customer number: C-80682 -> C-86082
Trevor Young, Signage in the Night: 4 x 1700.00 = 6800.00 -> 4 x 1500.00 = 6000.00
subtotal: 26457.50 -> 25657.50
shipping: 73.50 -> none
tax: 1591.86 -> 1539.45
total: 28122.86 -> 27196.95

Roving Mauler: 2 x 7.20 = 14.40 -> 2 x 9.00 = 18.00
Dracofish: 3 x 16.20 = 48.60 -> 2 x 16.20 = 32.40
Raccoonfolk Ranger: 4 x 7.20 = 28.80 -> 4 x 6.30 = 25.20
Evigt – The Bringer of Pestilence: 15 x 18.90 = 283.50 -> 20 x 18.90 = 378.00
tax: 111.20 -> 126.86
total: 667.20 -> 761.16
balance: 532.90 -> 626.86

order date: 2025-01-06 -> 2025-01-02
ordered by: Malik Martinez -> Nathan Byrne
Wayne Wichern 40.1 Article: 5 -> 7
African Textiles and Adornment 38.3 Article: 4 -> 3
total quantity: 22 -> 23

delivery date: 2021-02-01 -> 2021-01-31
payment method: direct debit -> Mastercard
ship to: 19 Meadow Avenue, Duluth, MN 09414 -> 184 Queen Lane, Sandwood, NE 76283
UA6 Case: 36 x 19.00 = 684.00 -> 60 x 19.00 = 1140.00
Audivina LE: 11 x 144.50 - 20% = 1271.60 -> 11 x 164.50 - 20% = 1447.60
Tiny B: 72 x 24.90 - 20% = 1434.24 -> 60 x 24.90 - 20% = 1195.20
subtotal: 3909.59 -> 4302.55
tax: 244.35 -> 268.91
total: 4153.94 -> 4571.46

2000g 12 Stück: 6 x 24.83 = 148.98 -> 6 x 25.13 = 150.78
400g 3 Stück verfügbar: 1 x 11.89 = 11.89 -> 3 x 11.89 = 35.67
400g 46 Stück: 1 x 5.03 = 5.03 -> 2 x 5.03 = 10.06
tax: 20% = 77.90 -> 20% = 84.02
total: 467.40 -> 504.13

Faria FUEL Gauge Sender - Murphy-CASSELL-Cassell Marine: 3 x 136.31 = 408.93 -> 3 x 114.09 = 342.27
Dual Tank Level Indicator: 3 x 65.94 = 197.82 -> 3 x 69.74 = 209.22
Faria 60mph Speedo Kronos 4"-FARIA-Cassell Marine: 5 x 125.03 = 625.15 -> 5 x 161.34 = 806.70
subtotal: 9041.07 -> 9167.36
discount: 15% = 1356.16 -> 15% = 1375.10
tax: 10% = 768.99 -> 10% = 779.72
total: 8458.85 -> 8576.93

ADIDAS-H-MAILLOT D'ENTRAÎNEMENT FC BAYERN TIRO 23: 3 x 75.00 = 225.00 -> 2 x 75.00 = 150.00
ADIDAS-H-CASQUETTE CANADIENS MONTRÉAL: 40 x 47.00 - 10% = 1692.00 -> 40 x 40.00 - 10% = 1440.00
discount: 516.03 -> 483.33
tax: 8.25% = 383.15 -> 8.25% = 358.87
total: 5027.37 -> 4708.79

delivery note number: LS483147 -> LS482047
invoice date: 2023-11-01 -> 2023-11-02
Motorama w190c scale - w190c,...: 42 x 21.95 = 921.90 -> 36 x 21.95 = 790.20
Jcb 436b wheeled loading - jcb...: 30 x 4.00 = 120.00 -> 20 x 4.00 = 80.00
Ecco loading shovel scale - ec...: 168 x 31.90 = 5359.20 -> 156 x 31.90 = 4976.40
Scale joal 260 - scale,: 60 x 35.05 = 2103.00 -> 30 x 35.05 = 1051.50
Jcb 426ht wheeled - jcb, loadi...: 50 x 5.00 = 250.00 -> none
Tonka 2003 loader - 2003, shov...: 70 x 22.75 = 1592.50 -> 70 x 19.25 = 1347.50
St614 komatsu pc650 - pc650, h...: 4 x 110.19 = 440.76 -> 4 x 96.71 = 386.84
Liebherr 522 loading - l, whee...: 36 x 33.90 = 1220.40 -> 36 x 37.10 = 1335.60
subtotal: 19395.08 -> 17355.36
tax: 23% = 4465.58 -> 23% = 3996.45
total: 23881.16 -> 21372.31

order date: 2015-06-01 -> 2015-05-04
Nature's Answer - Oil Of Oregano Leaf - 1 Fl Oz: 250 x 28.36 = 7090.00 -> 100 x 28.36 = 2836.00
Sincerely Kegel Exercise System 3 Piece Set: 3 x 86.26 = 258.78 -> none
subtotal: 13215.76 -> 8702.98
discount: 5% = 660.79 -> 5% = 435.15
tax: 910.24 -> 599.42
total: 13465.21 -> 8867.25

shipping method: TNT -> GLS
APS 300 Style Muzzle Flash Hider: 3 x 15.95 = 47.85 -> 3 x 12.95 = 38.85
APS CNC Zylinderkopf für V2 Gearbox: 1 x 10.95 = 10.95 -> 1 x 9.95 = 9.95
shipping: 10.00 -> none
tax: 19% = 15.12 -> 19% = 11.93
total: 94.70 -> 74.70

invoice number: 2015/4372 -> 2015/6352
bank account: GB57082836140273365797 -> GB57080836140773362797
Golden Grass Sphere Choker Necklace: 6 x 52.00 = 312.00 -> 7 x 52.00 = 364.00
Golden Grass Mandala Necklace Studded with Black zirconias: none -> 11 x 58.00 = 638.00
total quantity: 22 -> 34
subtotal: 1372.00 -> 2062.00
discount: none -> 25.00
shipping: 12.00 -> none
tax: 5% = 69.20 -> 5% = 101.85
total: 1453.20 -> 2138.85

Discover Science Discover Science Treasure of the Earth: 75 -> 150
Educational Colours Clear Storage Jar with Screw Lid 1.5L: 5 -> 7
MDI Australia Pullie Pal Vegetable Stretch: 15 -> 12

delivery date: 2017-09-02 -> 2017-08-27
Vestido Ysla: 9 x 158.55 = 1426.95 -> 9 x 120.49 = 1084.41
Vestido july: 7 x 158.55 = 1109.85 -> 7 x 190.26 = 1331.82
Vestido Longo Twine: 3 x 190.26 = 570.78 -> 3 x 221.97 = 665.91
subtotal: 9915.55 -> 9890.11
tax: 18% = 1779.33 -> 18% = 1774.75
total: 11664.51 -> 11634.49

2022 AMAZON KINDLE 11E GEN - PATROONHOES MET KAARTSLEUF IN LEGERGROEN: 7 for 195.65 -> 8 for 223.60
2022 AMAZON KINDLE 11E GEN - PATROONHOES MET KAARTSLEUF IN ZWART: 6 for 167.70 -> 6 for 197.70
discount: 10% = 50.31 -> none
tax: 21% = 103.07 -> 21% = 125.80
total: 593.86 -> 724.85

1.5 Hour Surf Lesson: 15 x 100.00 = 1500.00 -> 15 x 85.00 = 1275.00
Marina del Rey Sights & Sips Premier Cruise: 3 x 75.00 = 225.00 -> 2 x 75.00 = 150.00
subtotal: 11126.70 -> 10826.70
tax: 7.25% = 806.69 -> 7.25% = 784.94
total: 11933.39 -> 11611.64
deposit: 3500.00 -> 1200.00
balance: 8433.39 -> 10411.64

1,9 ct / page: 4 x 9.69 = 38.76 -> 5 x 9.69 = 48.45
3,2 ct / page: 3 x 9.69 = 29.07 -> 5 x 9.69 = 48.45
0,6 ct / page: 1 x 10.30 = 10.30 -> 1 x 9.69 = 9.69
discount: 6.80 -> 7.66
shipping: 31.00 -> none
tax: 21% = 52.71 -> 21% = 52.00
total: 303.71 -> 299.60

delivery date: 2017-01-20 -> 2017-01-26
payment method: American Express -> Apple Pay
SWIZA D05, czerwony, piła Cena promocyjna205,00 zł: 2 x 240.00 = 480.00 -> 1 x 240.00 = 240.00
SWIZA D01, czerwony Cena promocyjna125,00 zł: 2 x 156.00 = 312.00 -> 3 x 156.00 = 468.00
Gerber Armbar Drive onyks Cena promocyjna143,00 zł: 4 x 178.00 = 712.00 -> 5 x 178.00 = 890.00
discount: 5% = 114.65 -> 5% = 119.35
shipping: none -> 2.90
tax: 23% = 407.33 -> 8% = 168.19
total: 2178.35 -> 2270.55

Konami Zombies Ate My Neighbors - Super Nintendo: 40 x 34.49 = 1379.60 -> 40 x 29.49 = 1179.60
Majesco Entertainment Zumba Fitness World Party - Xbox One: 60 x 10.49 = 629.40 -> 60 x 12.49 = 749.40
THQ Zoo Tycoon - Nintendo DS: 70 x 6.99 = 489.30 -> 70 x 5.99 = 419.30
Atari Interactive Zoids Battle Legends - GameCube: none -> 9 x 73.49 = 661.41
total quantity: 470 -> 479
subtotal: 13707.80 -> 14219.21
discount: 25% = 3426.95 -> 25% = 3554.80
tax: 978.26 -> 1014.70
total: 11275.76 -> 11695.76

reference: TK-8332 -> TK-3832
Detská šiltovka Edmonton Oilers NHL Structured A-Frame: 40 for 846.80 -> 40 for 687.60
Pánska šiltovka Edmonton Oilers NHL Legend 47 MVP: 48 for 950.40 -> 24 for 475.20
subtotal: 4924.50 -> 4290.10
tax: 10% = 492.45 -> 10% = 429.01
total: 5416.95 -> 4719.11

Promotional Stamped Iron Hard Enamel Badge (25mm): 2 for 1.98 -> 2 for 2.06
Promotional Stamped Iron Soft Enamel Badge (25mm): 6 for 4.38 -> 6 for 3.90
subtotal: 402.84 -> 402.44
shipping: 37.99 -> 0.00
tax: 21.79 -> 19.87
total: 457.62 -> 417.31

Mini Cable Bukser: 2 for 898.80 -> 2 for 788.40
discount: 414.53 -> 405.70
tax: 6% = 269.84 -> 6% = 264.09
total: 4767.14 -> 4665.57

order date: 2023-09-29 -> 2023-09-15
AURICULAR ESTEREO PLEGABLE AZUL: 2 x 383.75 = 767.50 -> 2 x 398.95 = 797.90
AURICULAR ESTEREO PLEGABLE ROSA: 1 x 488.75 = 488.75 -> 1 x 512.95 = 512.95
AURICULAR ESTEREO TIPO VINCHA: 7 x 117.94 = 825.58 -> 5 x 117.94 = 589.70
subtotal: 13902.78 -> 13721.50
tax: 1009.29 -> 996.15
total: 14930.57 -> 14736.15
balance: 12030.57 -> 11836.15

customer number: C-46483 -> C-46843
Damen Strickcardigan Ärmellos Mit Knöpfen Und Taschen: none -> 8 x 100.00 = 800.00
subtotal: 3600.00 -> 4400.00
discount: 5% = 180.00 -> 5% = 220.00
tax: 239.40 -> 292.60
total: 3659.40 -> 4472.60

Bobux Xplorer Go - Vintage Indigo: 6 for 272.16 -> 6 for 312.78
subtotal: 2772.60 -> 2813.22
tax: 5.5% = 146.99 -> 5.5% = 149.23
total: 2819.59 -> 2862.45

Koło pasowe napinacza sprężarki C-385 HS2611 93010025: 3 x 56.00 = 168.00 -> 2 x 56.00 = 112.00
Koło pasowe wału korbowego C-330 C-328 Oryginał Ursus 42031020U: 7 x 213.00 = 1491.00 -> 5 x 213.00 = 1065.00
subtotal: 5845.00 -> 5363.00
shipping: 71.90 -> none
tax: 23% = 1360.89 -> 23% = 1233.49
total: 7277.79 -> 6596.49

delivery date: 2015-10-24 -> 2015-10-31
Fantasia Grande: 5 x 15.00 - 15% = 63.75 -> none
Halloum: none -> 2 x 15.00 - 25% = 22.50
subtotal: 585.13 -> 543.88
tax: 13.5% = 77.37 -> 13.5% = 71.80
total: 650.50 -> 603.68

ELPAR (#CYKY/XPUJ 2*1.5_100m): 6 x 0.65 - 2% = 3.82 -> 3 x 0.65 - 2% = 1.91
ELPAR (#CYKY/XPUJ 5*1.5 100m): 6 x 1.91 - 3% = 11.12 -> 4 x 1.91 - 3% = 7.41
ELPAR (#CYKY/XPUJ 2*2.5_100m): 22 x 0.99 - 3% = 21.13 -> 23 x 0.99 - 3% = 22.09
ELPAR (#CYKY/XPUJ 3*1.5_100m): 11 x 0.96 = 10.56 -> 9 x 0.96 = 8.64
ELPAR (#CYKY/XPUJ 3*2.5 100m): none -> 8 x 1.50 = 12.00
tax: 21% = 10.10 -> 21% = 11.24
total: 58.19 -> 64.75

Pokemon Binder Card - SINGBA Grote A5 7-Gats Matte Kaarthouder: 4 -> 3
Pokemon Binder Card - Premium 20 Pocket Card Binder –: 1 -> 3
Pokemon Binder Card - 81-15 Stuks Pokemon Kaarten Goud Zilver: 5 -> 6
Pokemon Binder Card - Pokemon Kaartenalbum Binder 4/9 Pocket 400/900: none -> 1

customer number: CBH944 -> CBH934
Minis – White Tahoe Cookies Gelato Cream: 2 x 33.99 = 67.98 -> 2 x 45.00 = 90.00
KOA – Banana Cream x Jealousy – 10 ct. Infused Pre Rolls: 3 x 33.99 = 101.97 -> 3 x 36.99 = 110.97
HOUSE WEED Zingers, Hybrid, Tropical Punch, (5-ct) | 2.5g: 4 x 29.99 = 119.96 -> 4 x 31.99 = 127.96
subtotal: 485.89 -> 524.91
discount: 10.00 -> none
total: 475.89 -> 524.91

________________________

Task —
Those lines above that contain the string "ELPAR" should be returned.

Expected output —
ELPAR (#CYKY/XPUJ 2*1.5_100m): 6 x 0.65 - 2% = 3.82 -> 3 x 0.65 - 2% = 1.91
ELPAR (#CYKY/XPUJ 5*1.5 100m): 6 x 1.91 - 3% = 11.12 -> 4 x 1.91 - 3% = 7.41
ELPAR (#CYKY/XPUJ 2*2.5_100m): 22 x 0.99 - 3% = 21.13 -> 23 x 0.99 - 3% = 22.09
ELPAR (#CYKY/XPUJ 3*1.5_100m): 11 x 0.96 = 10.56 -> 9 x 0.96 = 8.64
ELPAR (#CYKY/XPUJ 3*2.5 100m): none -> 8 x 1.50 = 12.00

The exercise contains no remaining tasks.